PhD completed in August 2018 with a thesis on similarity learning, metric estimation, and group covariant neural networks.
Primary PhD advisor: Prof. Gregory Shakhnarovich at Toyota Technological Institute at Chicago (TTIC).
Collaborated closely with Prof. Risi Kondor (University of Chicago) and Prof. Brian D. Nord (Kavli Institute/Fermilab, Deep Skies Lab) during PhD.
Earned an MS focusing on Machine Learning prior to PhD candidacy.
Earlier MS in Computer Science from Worcester Polytechnic Institute under Profs.

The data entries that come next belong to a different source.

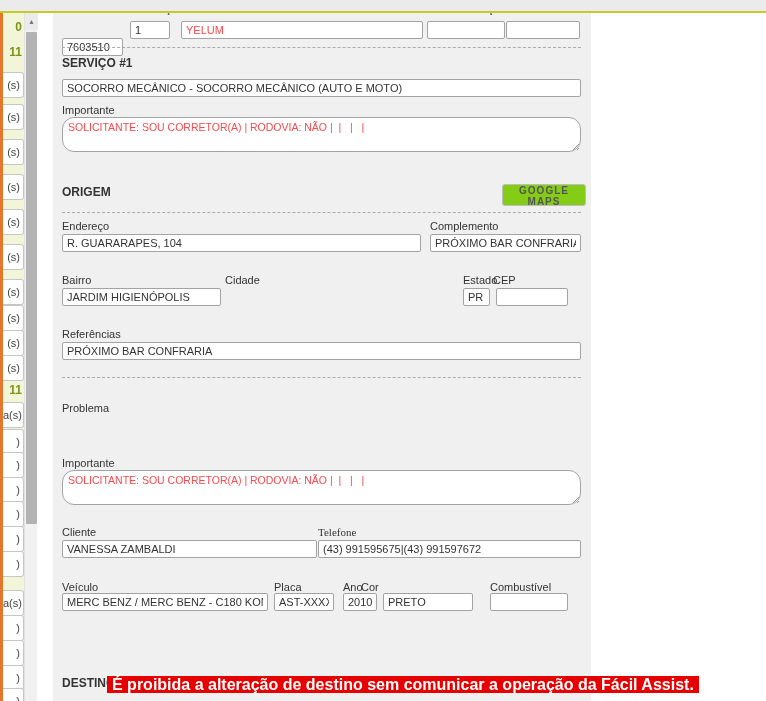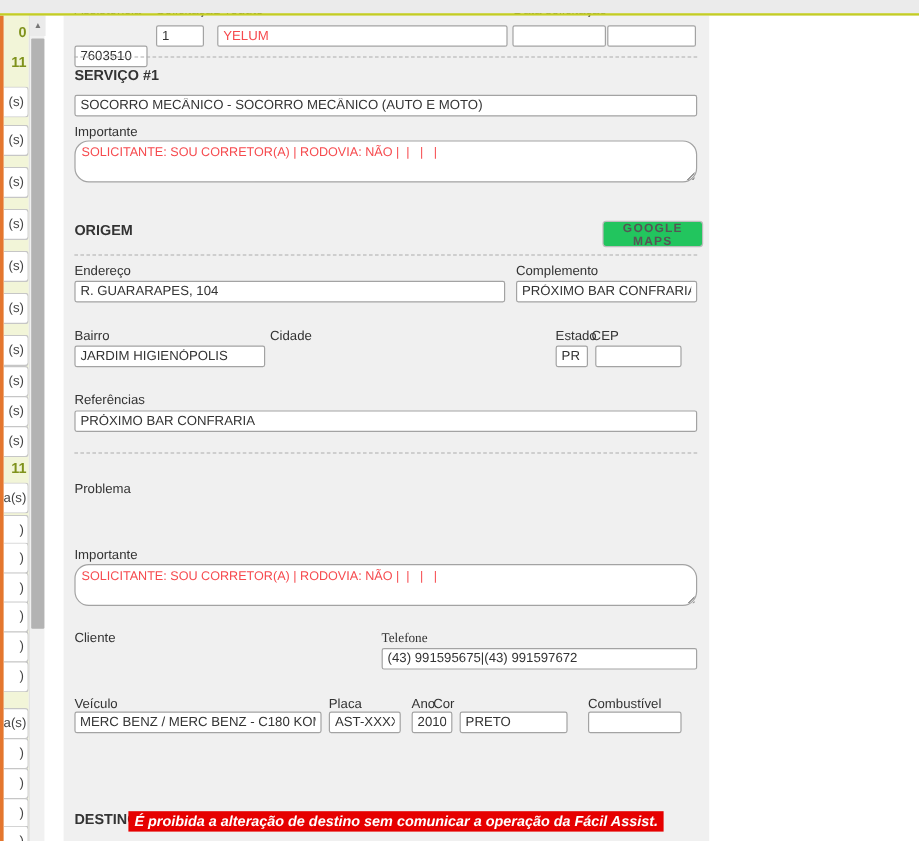"GOOGLE MAPS" .gmaps-btn { background: #22c55e -> #84cc16 }
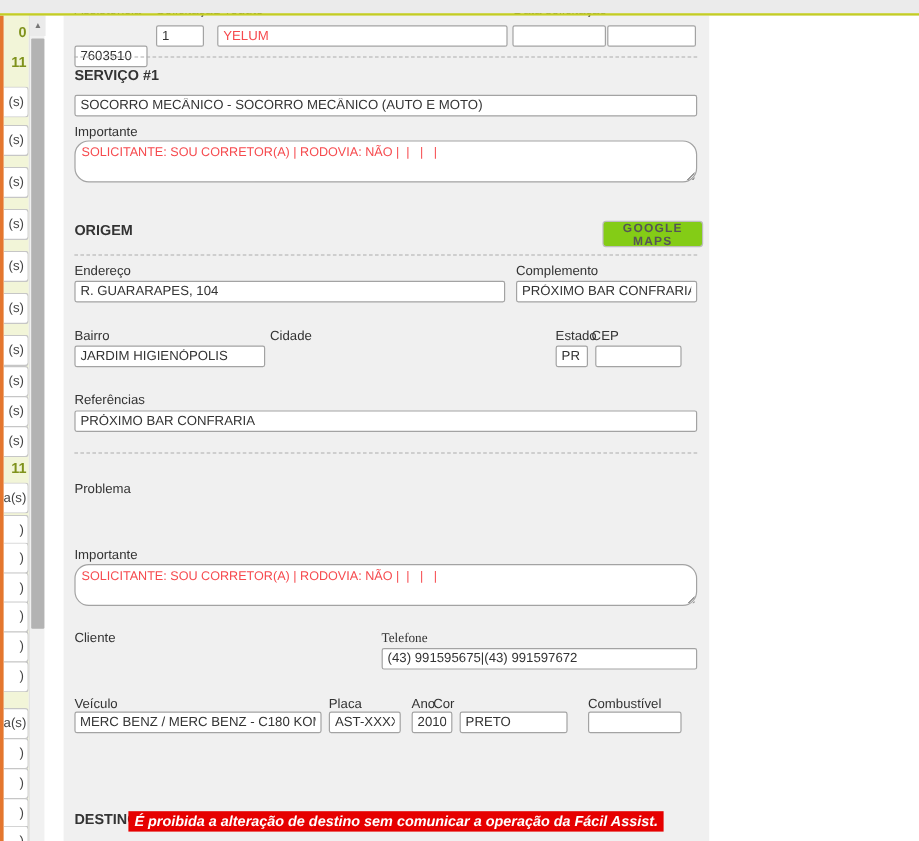"VANESSA ZAMBALDI" input.inp { html: none -> <input> }
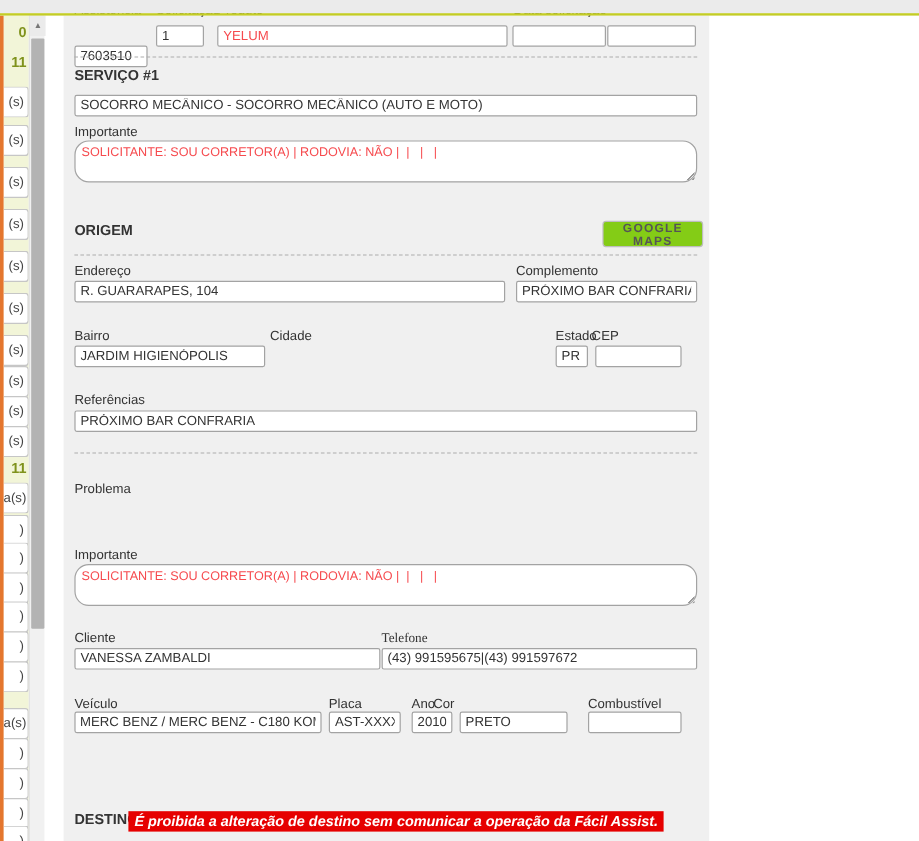"É proibida a alteração de" .warn-badge { font-size: 12px -> 16px; font-style: italic -> none }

Neil T. Heffernan and Gábor N. Sárközy, with thesis reader Sonia Chernova; thesis introduced a new clustering algorithm based on Szemerédi Regularity Lemma and a clustering-based ensemble method akin to mixture of experts.
Background
Broad interests in Machine Learning, with a focus on (deep and otherwise) representation learning, structured prediction, and semi/weakly/self-supervised learning.
Currently exploring supervised similarity and distance learning in low-shot regimes and representation learning for combinatorial structures like graphs and sets.
Designing neural architectures with task-relevant symmetries using group and representation theory (group-equivariant neural networks) for principled and data-efficient design.
Draws inspiration from applications in computer vision and physical sciences, especially computational chemistry and physics.
Maintains an amateur interest in extremal combinatorics and spectral graph theory.